- Occupation(s): Computer Programmer, Admin
- Years active: 1996-present
- Employers: Apple; Google Brain; Adobe;
- Known for: Contributions to C++ programming, Boost libraries, Work on Swift
- Notable work: C++ Template Metaprogramming: Concepts, Tools, and Techniques from Boost and Beyond;
- Parent(s): Elihu Abrahams Geulah Abrahams

= David Abrahams (computer programmer) =

American computer programmer, author

David Abrahams is a computer programmer and admin. He is the son of physicist Elihu Abrahams and choreographer Geulah Abrahams. He is most well known for his activities related to the C++ programming language. In particular, his contributions to the language include the delineating of a theory of exceptions, sitting on the C++ Standards Committee, being a founding member of Boost and co-authoring a book on the subject of template metaprogramming.

Abrahams became a member of the C++ Standards Committee in 1996 and served until 2012. During the standardization process that resulted in the first ANSI standard C++ – in 1998 – Abrahams was a principal driving force behind detailing the exception safety of the C++ Standard Library. Many of the functions and methods of the standard are specified with one of three guarantees. Together these have become known as the Abrahams guarantees.

Following the standardization, Abrahams became one of the founding members of Boost.org, a community group founded to provide reusable C++ libraries. Abrahams has written several of the libraries and assisted in the development of others. Abrahams was also the founder and principal member of Boost Consulting (later BoostPro Computing), a company that offered software development and training courses for 12 years (2001–2013) with a heavy bias to use the Boost libraries, and founder of BoostCon, now C++ Now, the annual conference in Aspen, Colorado.

In 2013, Abrahams became an employee at Apple Inc, where he worked on the development of the Swift programming language and became the lead of the Swift standard library. In 2017, he joined the SwiftUI project. In January 2020, Abrahams joined Google Brain to work on the Swift for TensorFlow project. In June 2021, Sean Parent announced that Abrahams had joined Adobe Inc. and together they were relaunching the Software Technology Lab.

==Publications==
In 2003, his paper from the 1998 International Seminar on Generic Programming at Dagstuhl "Exception-Safety in Generic Components" was published in Lecture Notes in Computer Science.

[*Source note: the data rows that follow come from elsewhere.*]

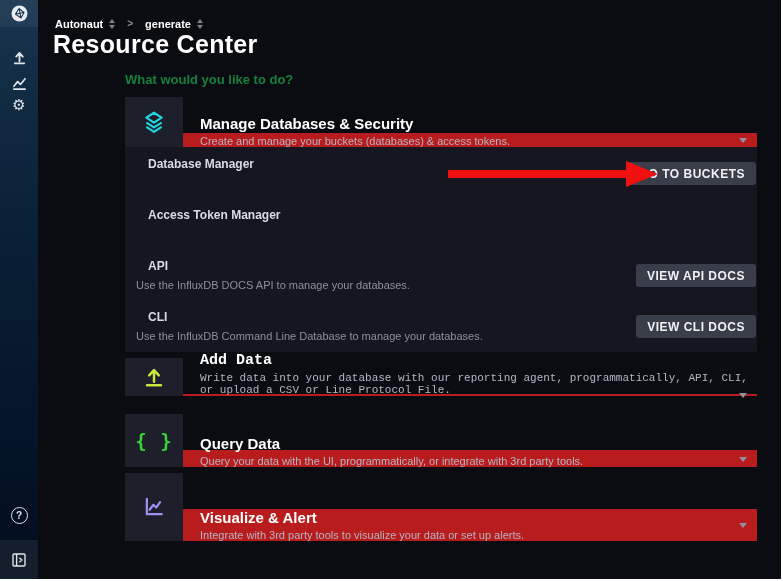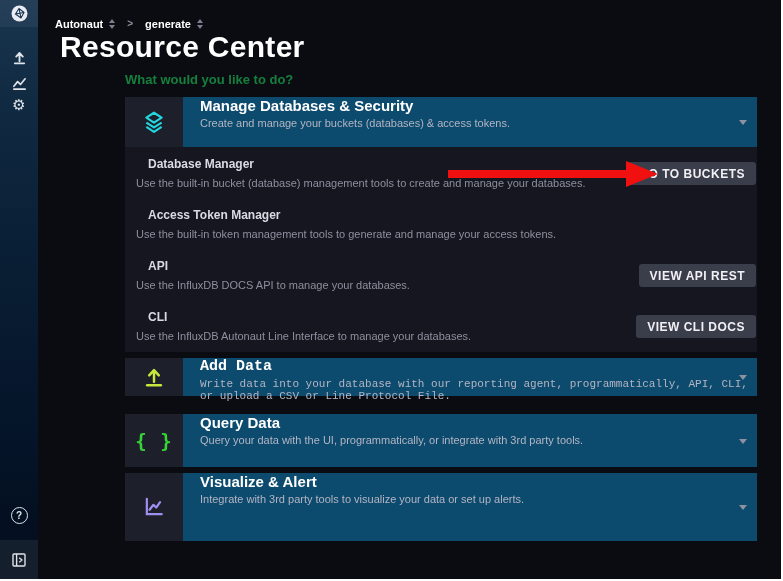"Resource Center" .page-title { font-size: 30px -> 25px; left: 60px -> 53px }
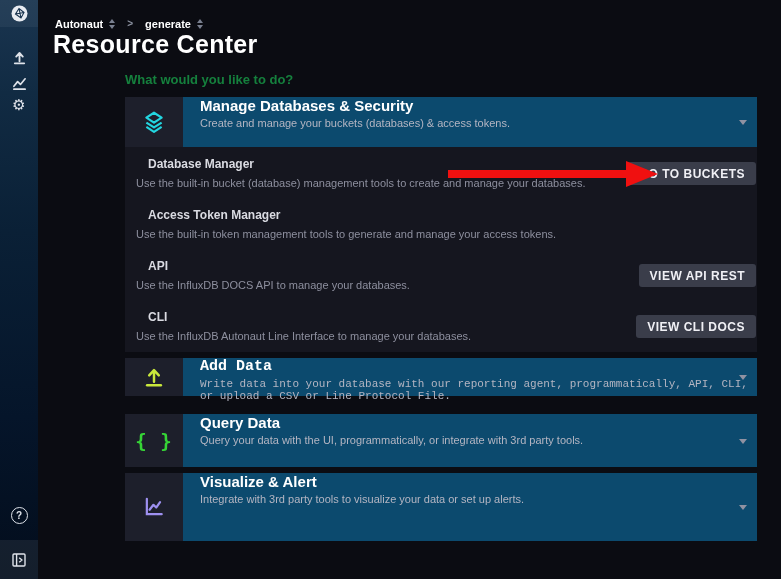"Manage Databases & Security" .header-main { background: #0c4a6e -> #b91c1c; justify-content: flex-start -> flex-end; margin-top: none -> 36px }
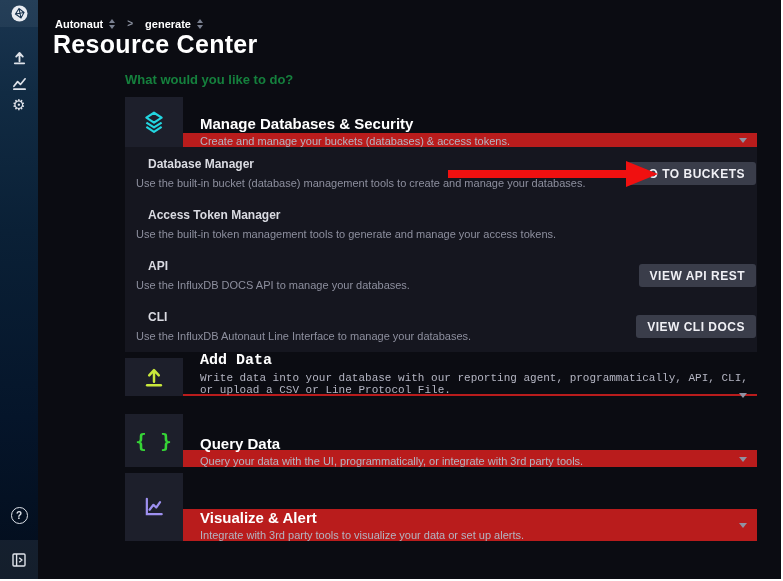"Use the built-in bucket (database)" div.row-desc { html: <div>Use the built-in bucket (database) management tools to create and manage your databases.</div> -> none }
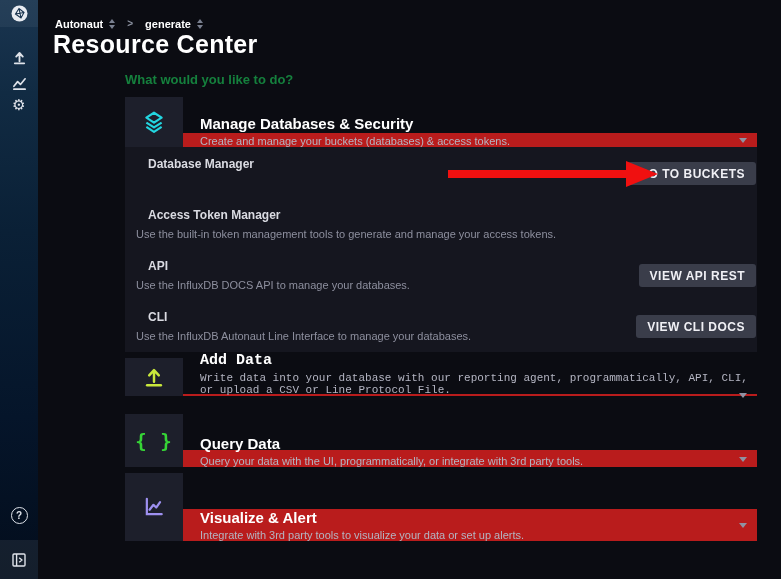"Use the built-in token management" div.row-desc { html: <div>Use the built-in token management tools to generate and manage your access tokens.</div> -> none }
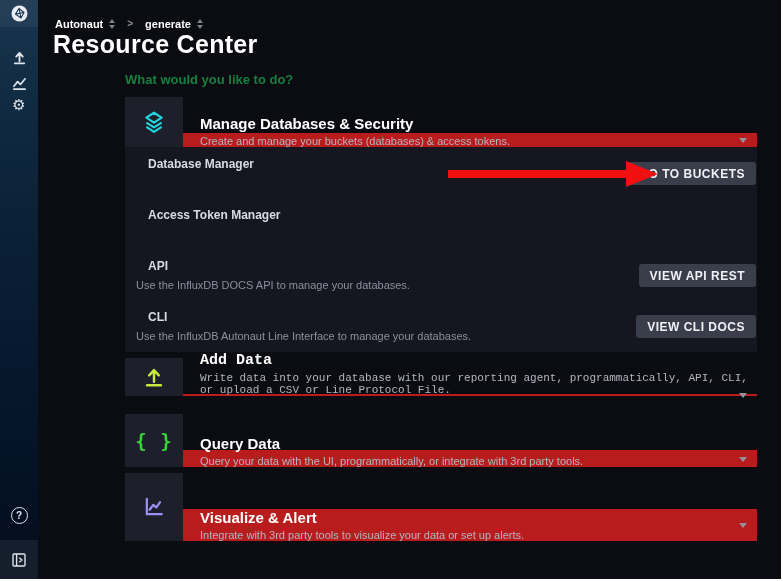"VIEW API REST" button.row-btn { text: REST -> DOCS }
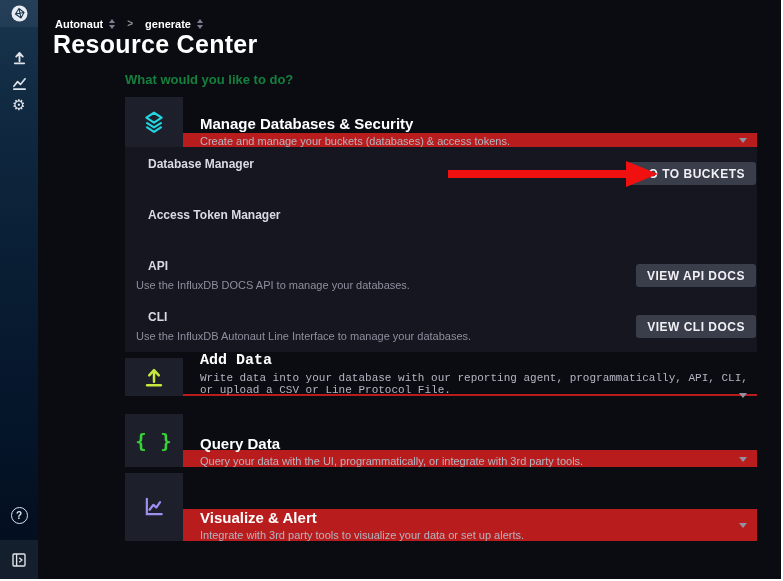"Use the InfluxDB Autonaut Line" div.row-desc { text: Autonaut Line Interface -> Command Line Database }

In 2004, Abrahams co-authored C++ Template Metaprogramming: Concepts, Tools, and Techniques from Boost and Beyond with Aleksey Gurtovoy. Together with Boost's Metaprogramming Library, the book broke new ground in the practical use of template metaprogramming, including re-implementing much of the Standard Template Library in a compile-time world, with all operations on types.

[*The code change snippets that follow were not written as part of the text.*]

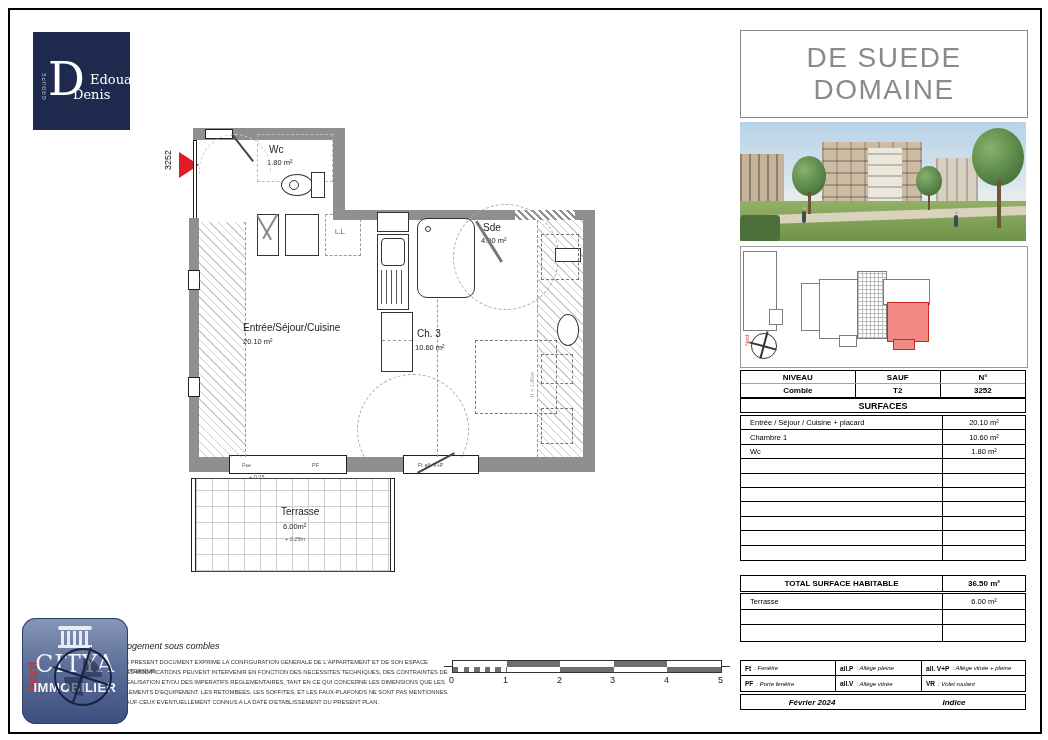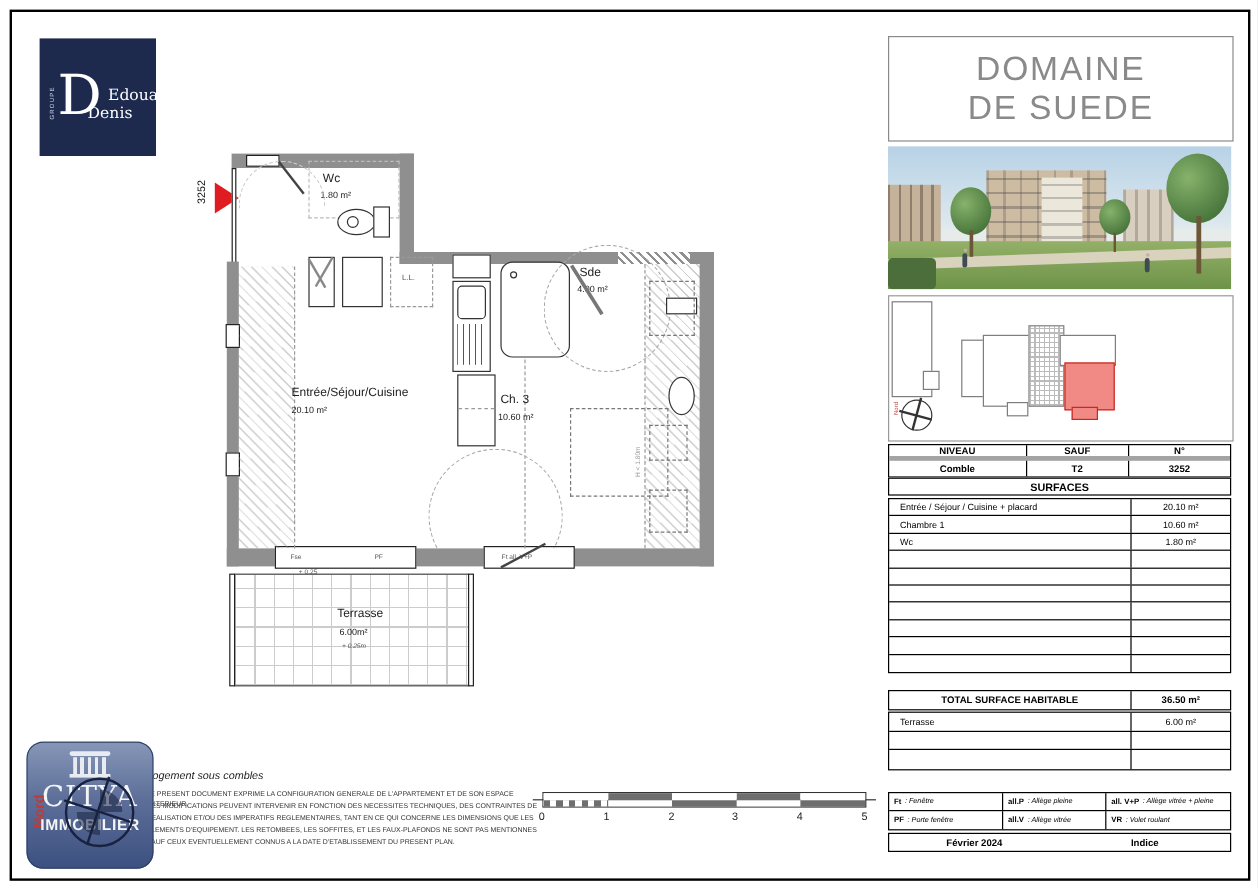"DOMAINE" div { order: before "DE SUEDE" -> after "DE SUEDE" }
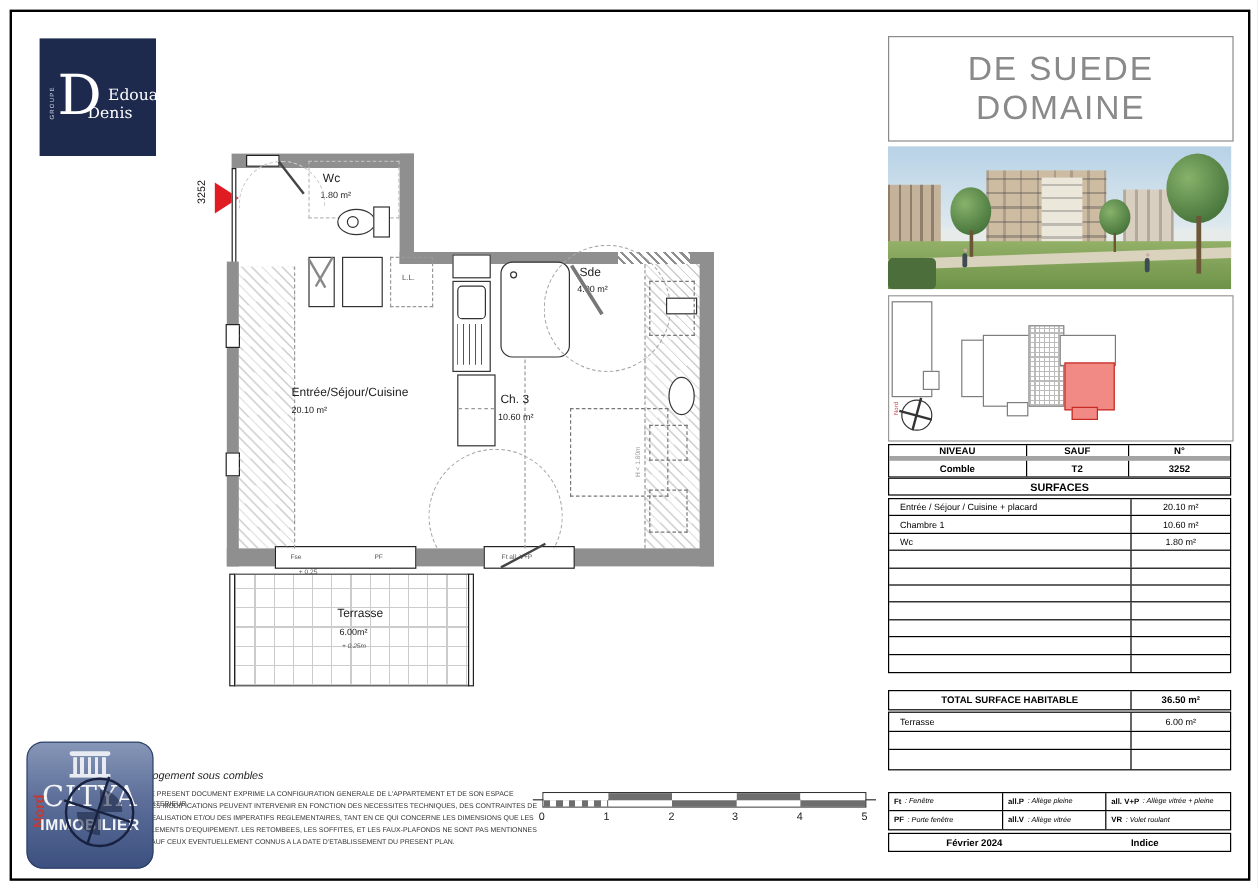"NIVEAU" div.trow { border-bottom: 4px solid #a3a3a3 -> 1px solid #a3a3a3 }
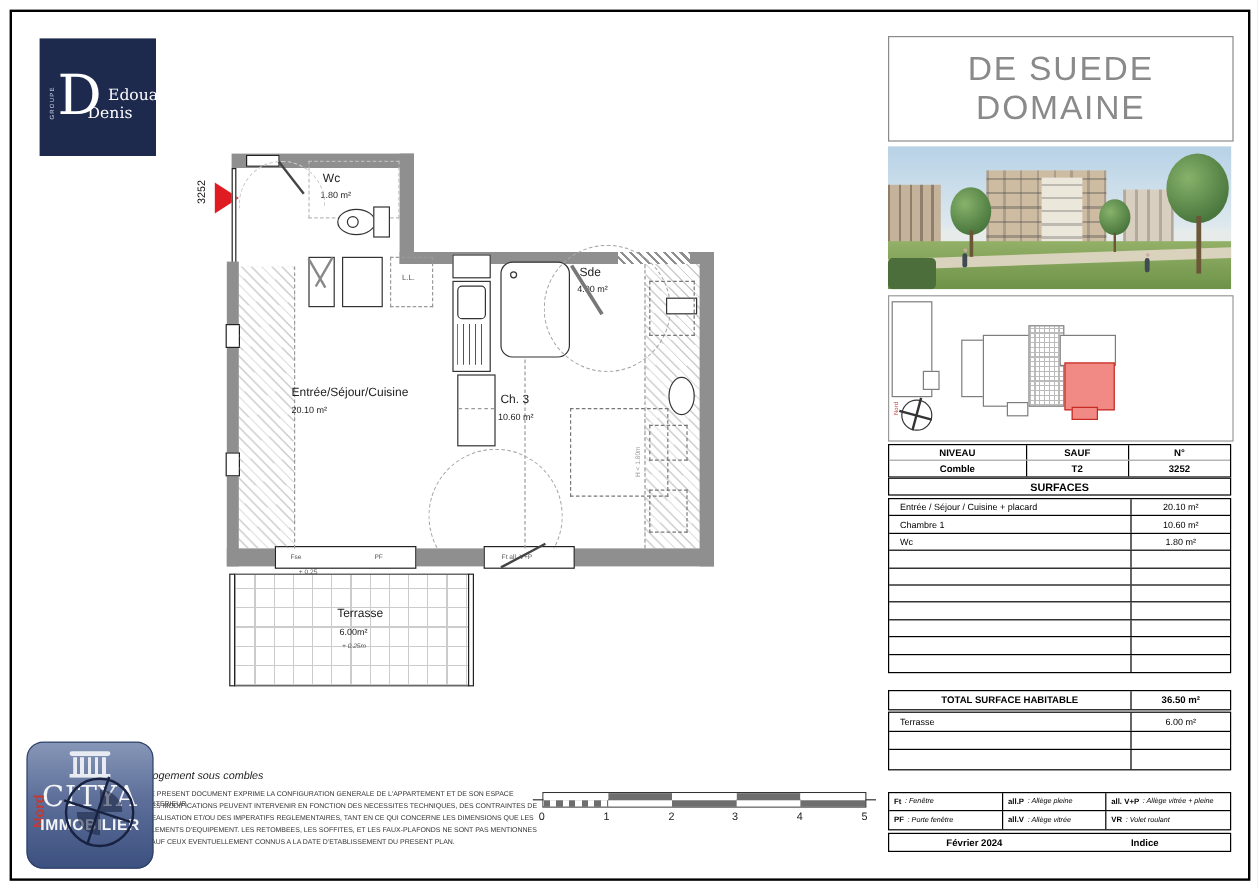"Février 2024" div.abs { font-style: none -> italic }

==Significant Presentations==

- In 2003, Abrahams presented Binding C++ to Python with the Boost Python Library at the ACCU Conference.
- In 2005, Abrahams presented C++ Template Metaprogramming and Rvalue References, Move Semantics, and Argument Forwarding at the ACCU Conference.
- Protocol-Oriented Programming in Swift from Apple's WWDC 2015.
- Embracing Algorithms from Apple's WWDC 2018.
- Building Custom Views in SwiftUI from Apple's WWDC 2019.